Task brief => The reply should be a single number: the count of lines below that contain the word "Familiarize".

Supplied information =>

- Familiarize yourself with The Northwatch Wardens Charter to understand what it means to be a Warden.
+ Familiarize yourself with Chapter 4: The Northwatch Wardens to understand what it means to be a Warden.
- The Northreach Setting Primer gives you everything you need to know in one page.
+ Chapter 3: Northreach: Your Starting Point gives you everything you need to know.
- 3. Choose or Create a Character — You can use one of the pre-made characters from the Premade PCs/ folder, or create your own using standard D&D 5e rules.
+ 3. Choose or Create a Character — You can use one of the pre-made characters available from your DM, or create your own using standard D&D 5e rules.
==
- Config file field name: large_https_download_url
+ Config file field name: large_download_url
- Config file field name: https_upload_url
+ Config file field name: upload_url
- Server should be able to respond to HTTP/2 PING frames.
* * *
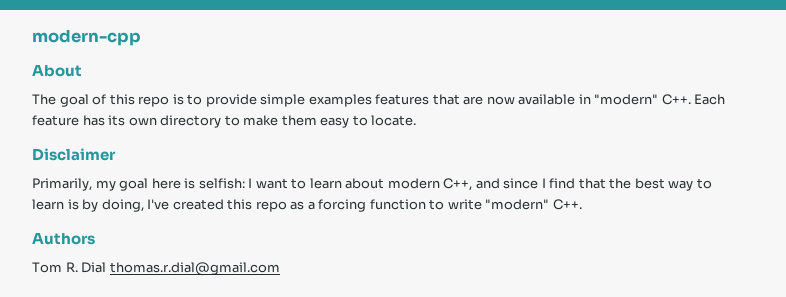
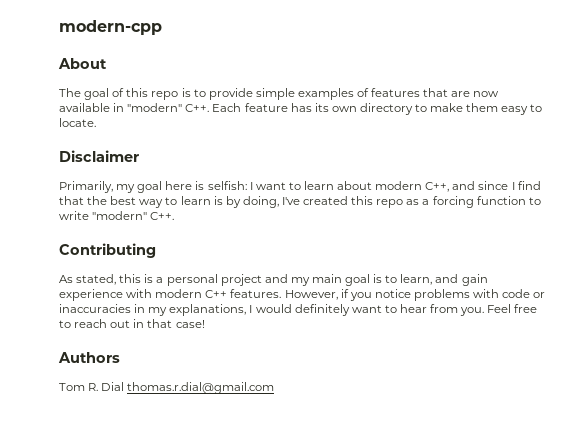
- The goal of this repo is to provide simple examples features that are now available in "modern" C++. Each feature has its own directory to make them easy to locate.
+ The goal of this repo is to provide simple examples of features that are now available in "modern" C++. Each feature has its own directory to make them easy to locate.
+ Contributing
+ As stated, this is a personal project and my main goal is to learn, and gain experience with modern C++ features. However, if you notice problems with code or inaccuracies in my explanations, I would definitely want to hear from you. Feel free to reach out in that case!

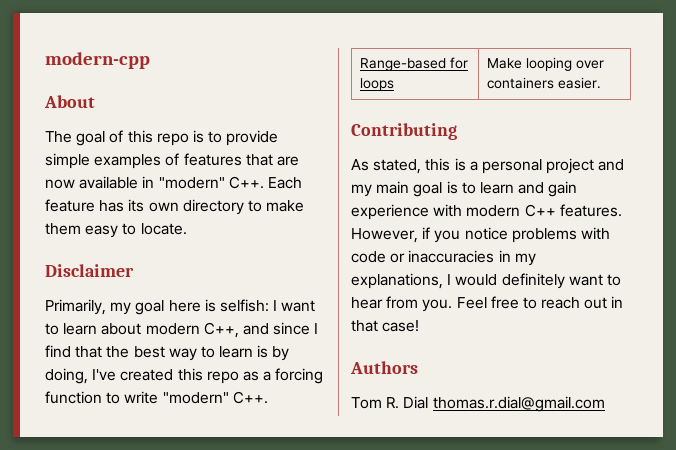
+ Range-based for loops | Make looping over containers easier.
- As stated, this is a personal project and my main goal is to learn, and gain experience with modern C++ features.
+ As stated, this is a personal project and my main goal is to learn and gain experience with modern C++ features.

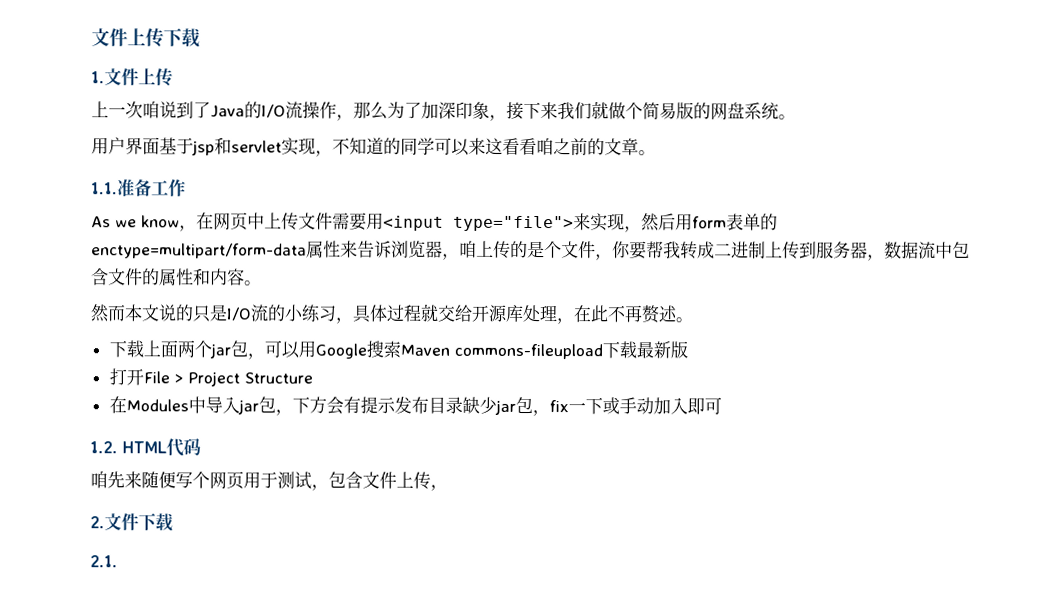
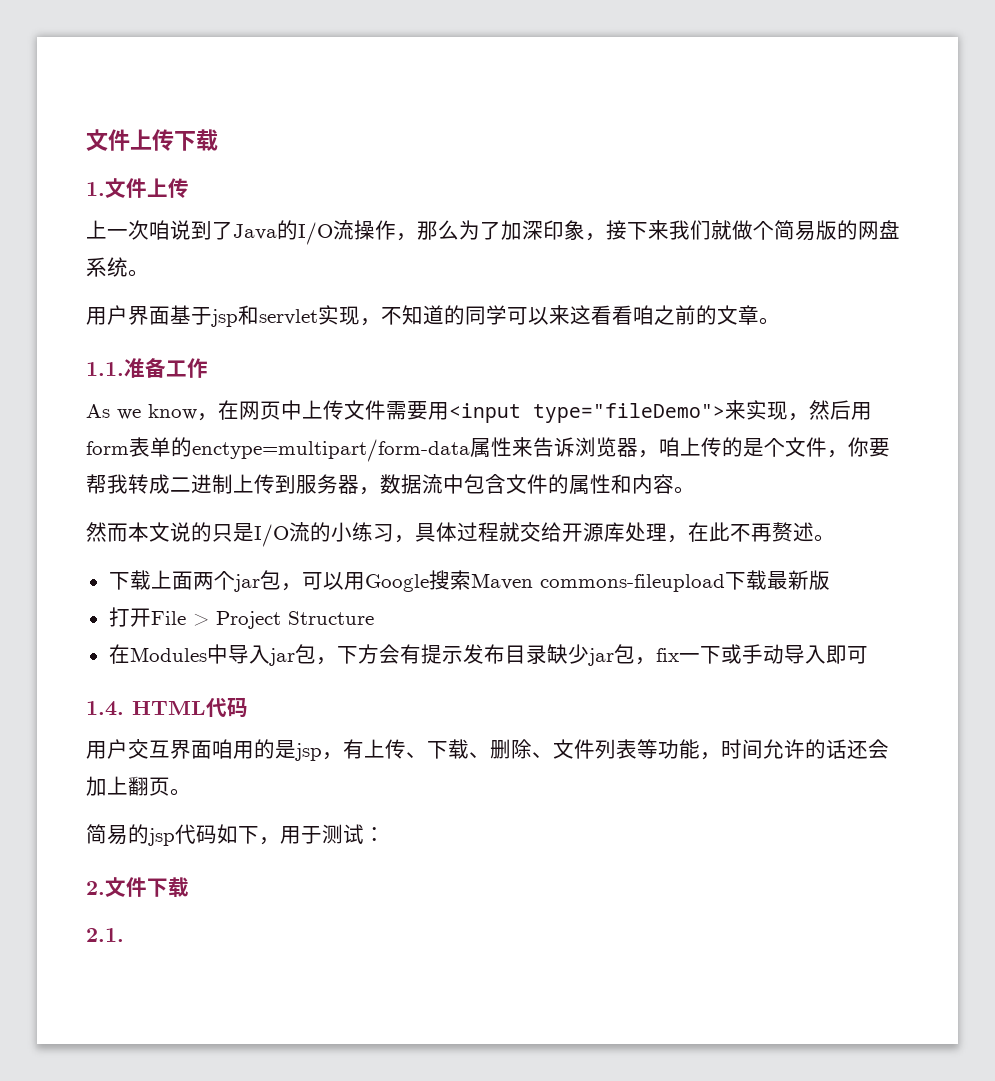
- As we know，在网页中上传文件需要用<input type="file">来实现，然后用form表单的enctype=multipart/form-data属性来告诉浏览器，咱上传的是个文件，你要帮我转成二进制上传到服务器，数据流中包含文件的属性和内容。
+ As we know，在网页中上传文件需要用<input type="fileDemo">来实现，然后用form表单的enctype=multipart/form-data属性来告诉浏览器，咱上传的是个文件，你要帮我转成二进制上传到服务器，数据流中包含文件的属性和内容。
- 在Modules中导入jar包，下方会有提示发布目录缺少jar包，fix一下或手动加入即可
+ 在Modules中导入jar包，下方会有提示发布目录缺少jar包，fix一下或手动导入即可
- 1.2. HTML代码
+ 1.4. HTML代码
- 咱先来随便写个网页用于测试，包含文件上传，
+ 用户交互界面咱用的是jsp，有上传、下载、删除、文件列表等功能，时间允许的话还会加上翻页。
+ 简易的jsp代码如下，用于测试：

Task result => 2